Walker studied painting and printmaking at the Atlanta College of Art before moving north to earn her MFA from RISD. As a grad student she became obsessed with images from colonial history and began experimenting with her signature style: silhouettes evoking themes of slavery and brutality. Walker made a splash on the art scene in 1994, at the age of 24, when her work debuted at the Drawing Center in SoHo: She was offered a 50-foot wall to exhibit on and she used the entire surface to glue up black and white paper images, a panoramic technique that became a Walker trademark.

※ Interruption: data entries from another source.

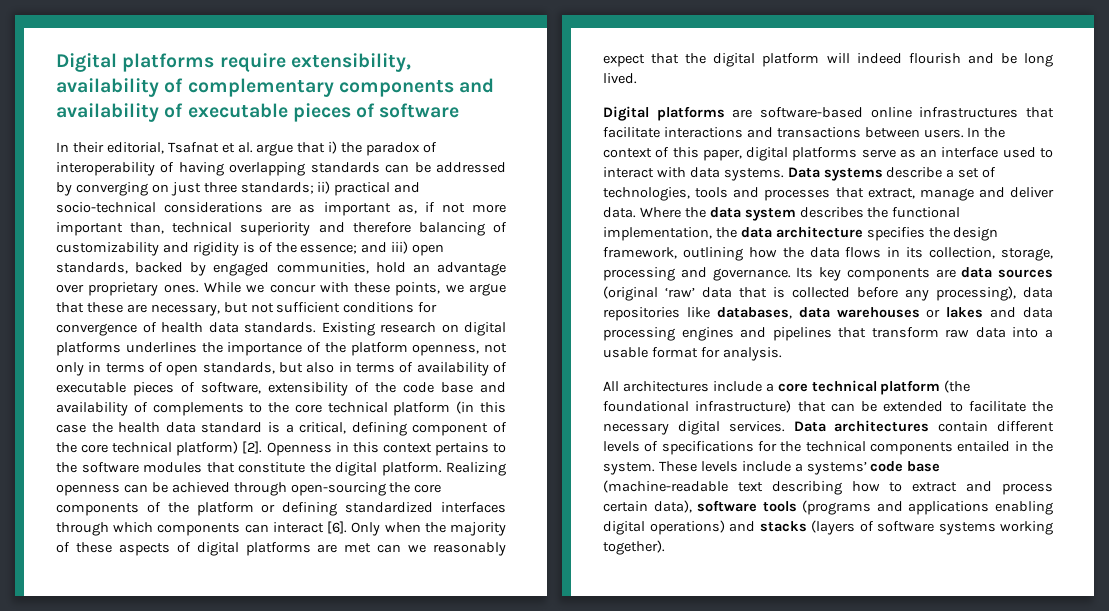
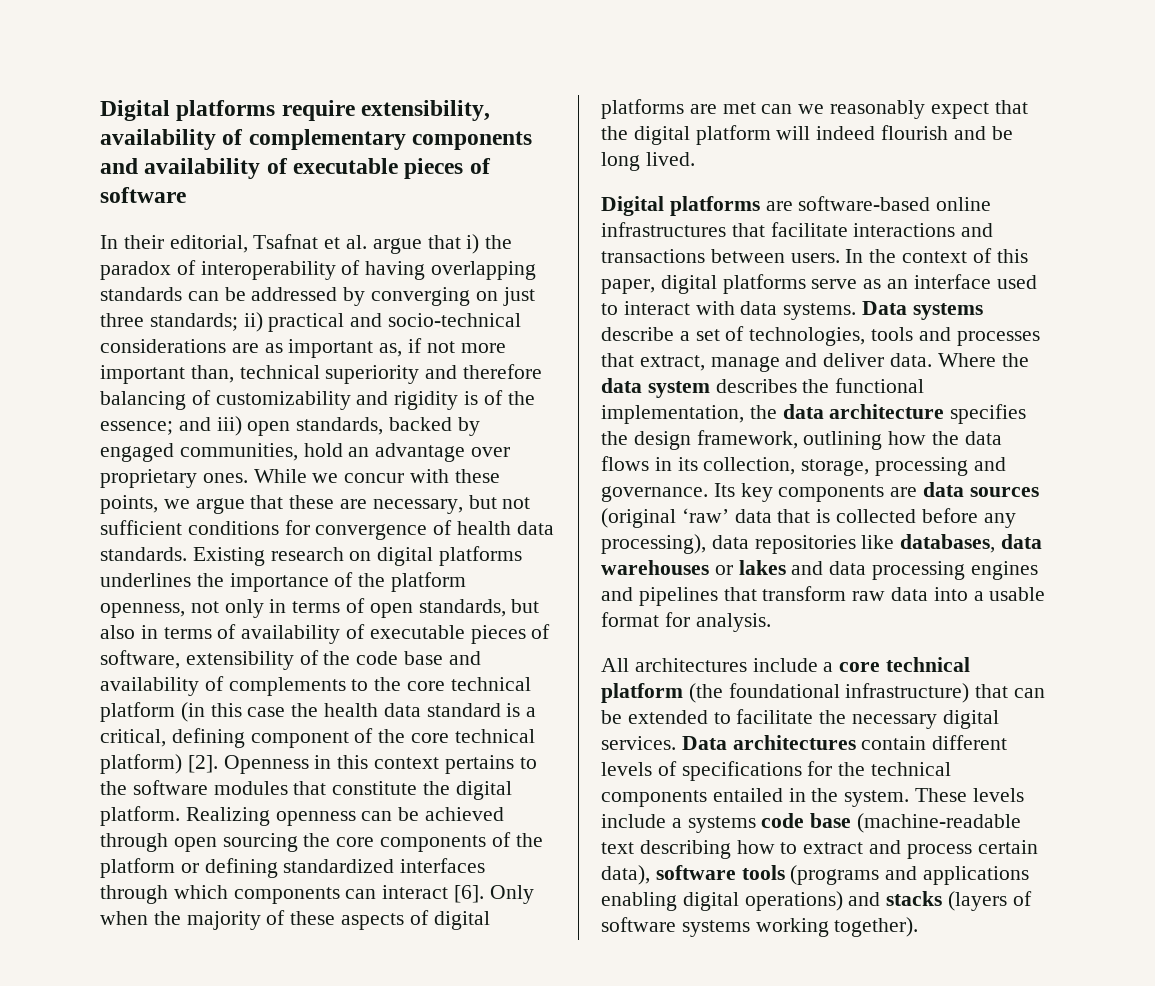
- Realizing openness can be achieved through open-sourcing the core components of the platform or defining standardized interfaces through which components can interact [6].
+ Realizing openness can be achieved through open sourcing the core components of the platform or defining standardized interfaces through which components can interact [6].
- These levels include a systems’ code base (machine-readable text describing how to extract and process certain data), software tools (programs and applications enabling digital operations) and stacks (layers of software systems working together).
+ These levels include a systems code base (machine-readable text describing how to extract and process certain data), software tools (programs and applications enabling digital operations) and stacks (layers of software systems working together).

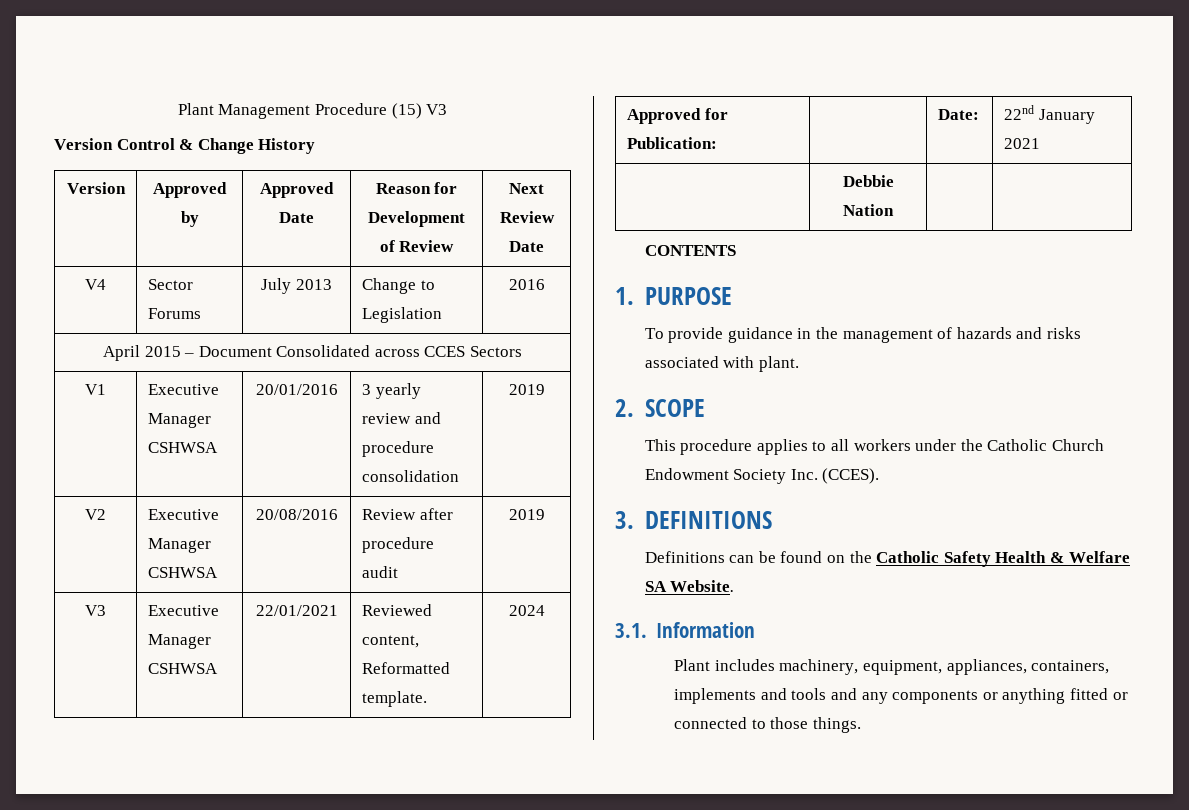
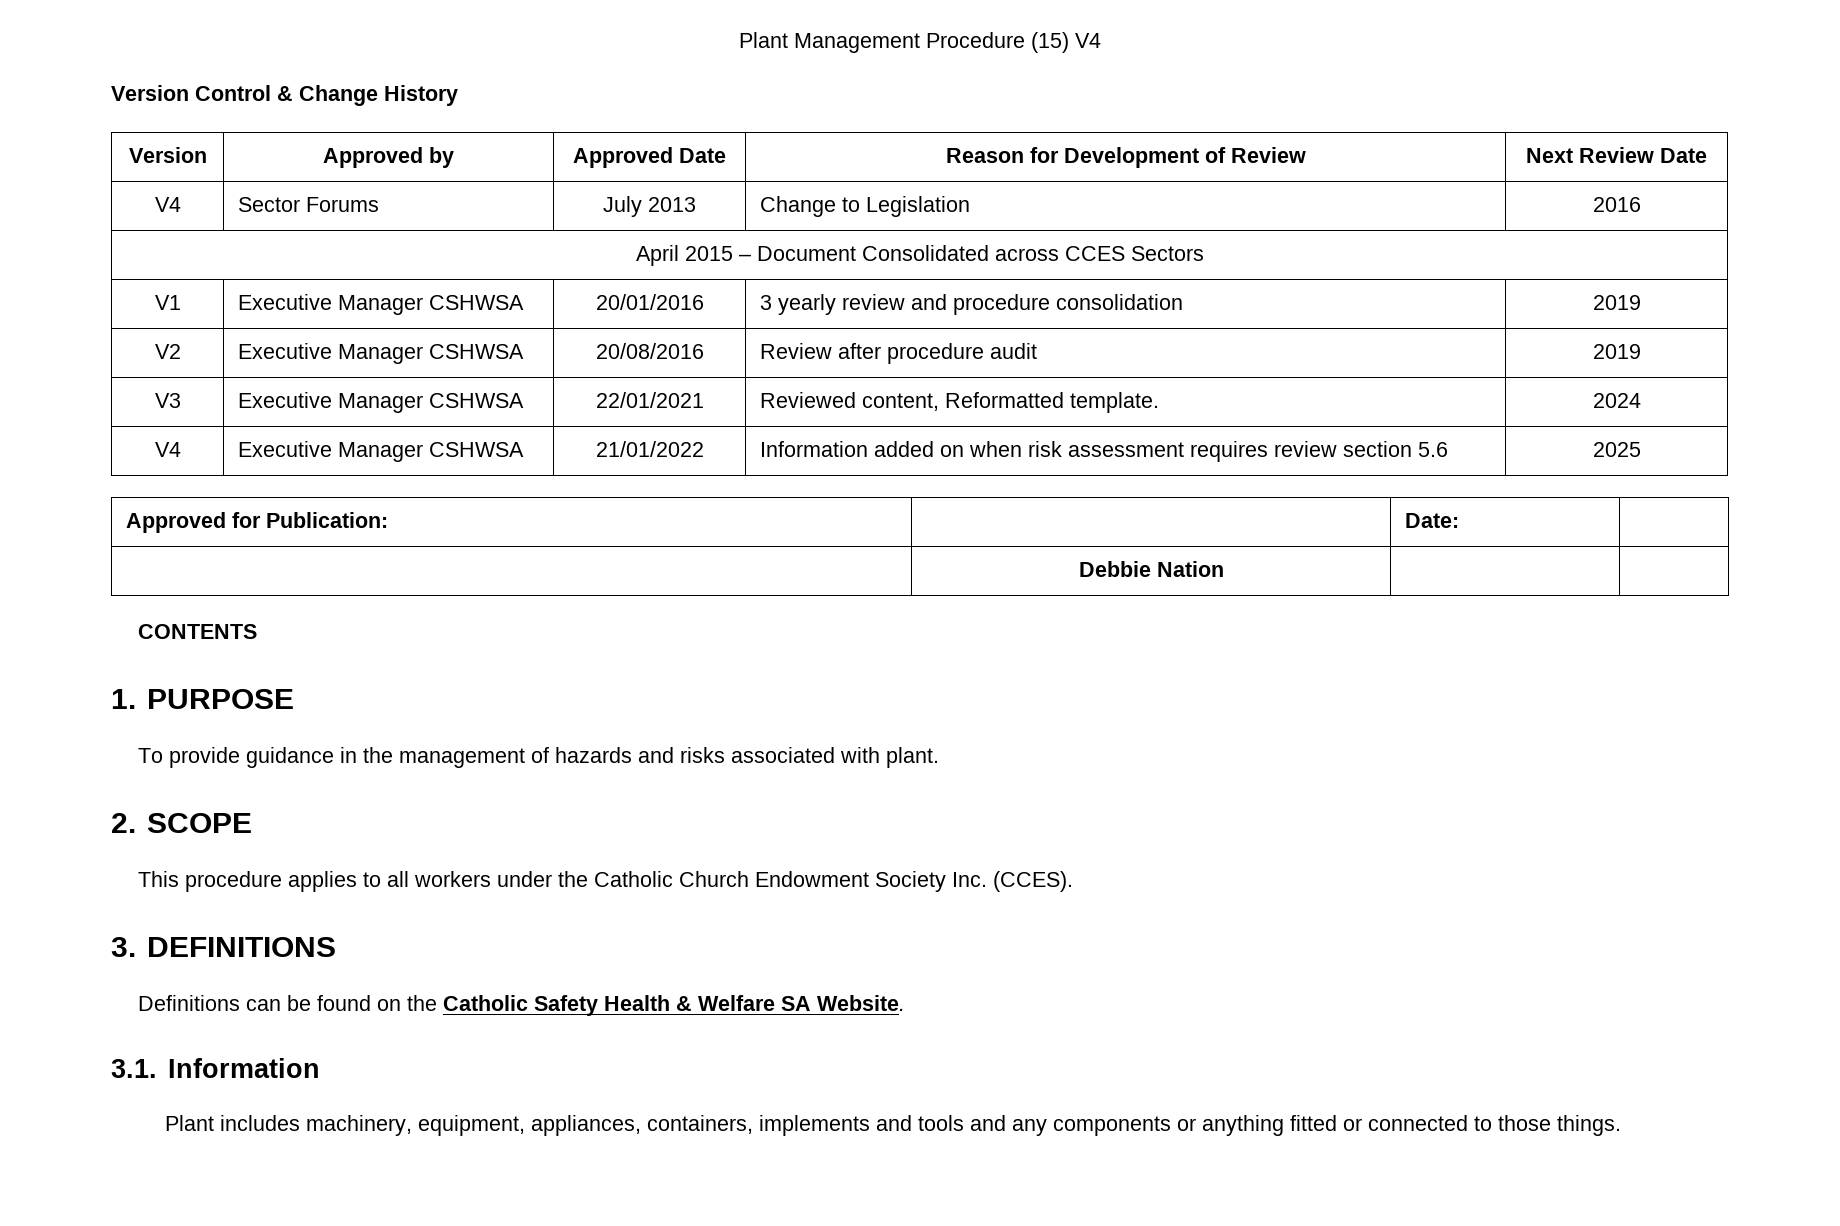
- Plant Management Procedure (15) V3
+ Plant Management Procedure (15) V4
+ V4 | Executive Manager CSHWSA | 21/01/2022 | Information added on when risk assessment requires review section 5.6 | 2025
- Approved for Publication: | | Date: | 22nd January 2021
+ Approved for Publication: | | Date: |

A few years later her exhibition at Wooster Gardens, in which her life-size silhouettes depicted a surreal and fantastical version of plantation life, earned her the embrace of art critics then in 1997, still in her twenties, she was included in the Whitney Biennial. Walker continues to turn out new work, and also has occasionally taught at Columbia. Nightmarish but visually beautiful, Walker's large scale and multi-medium installations feature outrageous images of sodomy, pedophilia, and ravaged, distorted or severed bodies, and play with antebellum folklore and racial stereotypes, eliciting a discomforting range of reactions in spectators. "Kara's work," says Thelma Golden "takes from fact but also fantasy and throws on its head any notion we might have of good and bad, right and wrong, black and white." [Image via Getty]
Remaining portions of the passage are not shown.